Activity =>
Every record must appear in your reply exactly as written.

Supplied records =>
***

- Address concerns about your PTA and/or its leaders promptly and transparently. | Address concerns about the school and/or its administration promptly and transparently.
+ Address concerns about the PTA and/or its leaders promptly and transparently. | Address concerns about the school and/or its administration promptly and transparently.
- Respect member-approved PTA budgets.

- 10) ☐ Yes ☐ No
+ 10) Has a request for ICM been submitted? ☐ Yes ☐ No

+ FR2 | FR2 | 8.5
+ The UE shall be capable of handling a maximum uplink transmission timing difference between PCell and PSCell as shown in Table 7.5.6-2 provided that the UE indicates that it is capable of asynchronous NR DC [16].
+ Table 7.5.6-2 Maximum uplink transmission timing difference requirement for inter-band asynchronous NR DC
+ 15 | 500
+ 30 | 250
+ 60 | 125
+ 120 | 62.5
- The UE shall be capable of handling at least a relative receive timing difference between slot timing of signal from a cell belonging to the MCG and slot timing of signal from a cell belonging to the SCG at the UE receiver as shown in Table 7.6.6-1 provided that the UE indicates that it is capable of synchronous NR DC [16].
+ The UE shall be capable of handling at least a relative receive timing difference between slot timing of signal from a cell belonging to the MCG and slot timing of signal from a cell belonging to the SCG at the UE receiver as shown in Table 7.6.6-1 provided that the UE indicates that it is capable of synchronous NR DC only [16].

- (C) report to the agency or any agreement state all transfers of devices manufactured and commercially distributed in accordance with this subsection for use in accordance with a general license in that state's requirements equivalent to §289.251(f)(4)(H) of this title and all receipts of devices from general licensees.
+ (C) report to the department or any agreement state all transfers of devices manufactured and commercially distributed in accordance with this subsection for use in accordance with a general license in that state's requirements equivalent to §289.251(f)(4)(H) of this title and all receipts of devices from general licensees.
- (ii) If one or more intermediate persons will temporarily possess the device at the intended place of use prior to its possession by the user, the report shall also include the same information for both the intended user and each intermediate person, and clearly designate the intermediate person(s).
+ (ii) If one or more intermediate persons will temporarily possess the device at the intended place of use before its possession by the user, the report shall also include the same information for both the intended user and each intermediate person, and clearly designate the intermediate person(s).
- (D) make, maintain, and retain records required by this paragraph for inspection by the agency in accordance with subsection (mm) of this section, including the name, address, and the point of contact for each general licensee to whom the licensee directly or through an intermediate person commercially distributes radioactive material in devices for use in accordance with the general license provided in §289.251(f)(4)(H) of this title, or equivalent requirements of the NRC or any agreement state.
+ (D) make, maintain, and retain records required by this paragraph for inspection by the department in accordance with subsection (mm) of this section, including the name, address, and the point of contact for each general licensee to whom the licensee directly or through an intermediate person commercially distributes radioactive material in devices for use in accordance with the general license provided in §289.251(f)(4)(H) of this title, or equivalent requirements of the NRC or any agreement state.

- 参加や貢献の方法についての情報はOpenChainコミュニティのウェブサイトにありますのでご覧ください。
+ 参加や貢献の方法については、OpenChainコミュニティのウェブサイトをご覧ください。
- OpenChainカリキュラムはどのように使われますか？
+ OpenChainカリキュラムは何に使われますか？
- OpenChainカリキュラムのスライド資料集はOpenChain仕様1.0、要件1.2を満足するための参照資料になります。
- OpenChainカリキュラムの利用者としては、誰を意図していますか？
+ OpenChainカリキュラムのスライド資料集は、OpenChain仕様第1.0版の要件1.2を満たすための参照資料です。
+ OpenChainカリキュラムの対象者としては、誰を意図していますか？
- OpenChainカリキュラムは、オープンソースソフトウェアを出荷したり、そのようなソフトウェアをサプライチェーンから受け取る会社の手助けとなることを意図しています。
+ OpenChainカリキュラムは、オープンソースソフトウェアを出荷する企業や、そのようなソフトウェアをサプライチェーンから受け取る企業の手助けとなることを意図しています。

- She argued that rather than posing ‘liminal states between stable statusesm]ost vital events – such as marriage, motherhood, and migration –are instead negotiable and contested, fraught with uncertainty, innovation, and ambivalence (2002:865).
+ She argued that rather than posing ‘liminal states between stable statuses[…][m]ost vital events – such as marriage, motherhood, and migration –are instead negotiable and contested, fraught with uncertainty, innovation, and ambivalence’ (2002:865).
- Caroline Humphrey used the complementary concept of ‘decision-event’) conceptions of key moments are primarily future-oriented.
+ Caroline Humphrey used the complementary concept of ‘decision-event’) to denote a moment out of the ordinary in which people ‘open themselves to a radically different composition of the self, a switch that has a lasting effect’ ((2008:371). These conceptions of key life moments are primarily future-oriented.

***

Output below =>
- Address concerns about your PTA and/or its leaders promptly and transparently. | Address concerns about the school and/or its administration promptly and transparently.
+ Address concerns about the PTA and/or its leaders promptly and transparently. | Address concerns about the school and/or its administration promptly and transparently.
- Respect member-approved PTA budgets.

- 10) ☐ Yes ☐ No
+ 10) Has a request for ICM been submitted? ☐ Yes ☐ No

+ FR2 | FR2 | 8.5
+ The UE shall be capable of handling a maximum uplink transmission timing difference between PCell and PSCell as shown in Table 7.5.6-2 provided that the UE indicates that it is capable of asynchronous NR DC [16].
+ Table 7.5.6-2 Maximum uplink transmission timing difference requirement for inter-band asynchronous NR DC
+ 15 | 500
+ 30 | 250
+ 60 | 125
+ 120 | 62.5
- The UE shall be capable of handling at least a relative receive timing difference between slot timing of signal from a cell belonging to the MCG and slot timing of signal from a cell belonging to the SCG at the UE receiver as shown in Table 7.6.6-1 provided that the UE indicates that it is capable of synchronous NR DC [16].
+ The UE shall be capable of handling at least a relative receive timing difference between slot timing of signal from a cell belonging to the MCG and slot timing of signal from a cell belonging to the SCG at the UE receiver as shown in Table 7.6.6-1 provided that the UE indicates that it is capable of synchronous NR DC only [16].

- (C) report to the agency or any agreement state all transfers of devices manufactured and commercially distributed in accordance with this subsection for use in accordance with a general license in that state's requirements equivalent to §289.251(f)(4)(H) of this title and all receipts of devices from general licensees.
+ (C) report to the department or any agreement state all transfers of devices manufactured and commercially distributed in accordance with this subsection for use in accordance with a general license in that state's requirements equivalent to §289.251(f)(4)(H) of this title and all receipts of devices from general licensees.
- (ii) If one or more intermediate persons will temporarily possess the device at the intended place of use prior to its possession by the user, the report shall also include the same information for both the intended user and each intermediate person, and clearly designate the intermediate person(s).
+ (ii) If one or more intermediate persons will temporarily possess the device at the intended place of use before its possession by the user, the report shall also include the same information for both the intended user and each intermediate person, and clearly designate the intermediate person(s).
- (D) make, maintain, and retain records required by this paragraph for inspection by the agency in accordance with subsection (mm) of this section, including the name, address, and the point of contact for each general licensee to whom the licensee directly or through an intermediate person commercially distributes radioactive material in devices for use in accordance with the general license provided in §289.251(f)(4)(H) of this title, or equivalent requirements of the NRC or any agreement state.
+ (D) make, maintain, and retain records required by this paragraph for inspection by the department in accordance with subsection (mm) of this section, including the name, address, and the point of contact for each general licensee to whom the licensee directly or through an intermediate person commercially distributes radioactive material in devices for use in accordance with the general license provided in §289.251(f)(4)(H) of this title, or equivalent requirements of the NRC or any agreement state.

- 参加や貢献の方法についての情報はOpenChainコミュニティのウェブサイトにありますのでご覧ください。
+ 参加や貢献の方法については、OpenChainコミュニティのウェブサイトをご覧ください。
- OpenChainカリキュラムはどのように使われますか？
+ OpenChainカリキュラムは何に使われますか？
- OpenChainカリキュラムのスライド資料集はOpenChain仕様1.0、要件1.2を満足するための参照資料になります。
- OpenChainカリキュラムの利用者としては、誰を意図していますか？
+ OpenChainカリキュラムのスライド資料集は、OpenChain仕様第1.0版の要件1.2を満たすための参照資料です。
+ OpenChainカリキュラムの対象者としては、誰を意図していますか？
- OpenChainカリキュラムは、オープンソースソフトウェアを出荷したり、そのようなソフトウェアをサプライチェーンから受け取る会社の手助けとなることを意図しています。
+ OpenChainカリキュラムは、オープンソースソフトウェアを出荷する企業や、そのようなソフトウェアをサプライチェーンから受け取る企業の手助けとなることを意図しています。

- She argued that rather than posing ‘liminal states between stable statusesm]ost vital events – such as marriage, motherhood, and migration –are instead negotiable and contested, fraught with uncertainty, innovation, and ambivalence (2002:865).
+ She argued that rather than posing ‘liminal states between stable statuses[…][m]ost vital events – such as marriage, motherhood, and migration –are instead negotiable and contested, fraught with uncertainty, innovation, and ambivalence’ (2002:865).
- Caroline Humphrey used the complementary concept of ‘decision-event’) conceptions of key moments are primarily future-oriented.
+ Caroline Humphrey used the complementary concept of ‘decision-event’) to denote a moment out of the ordinary in which people ‘open themselves to a radically different composition of the self, a switch that has a lasting effect’ ((2008:371). These conceptions of key life moments are primarily future-oriented.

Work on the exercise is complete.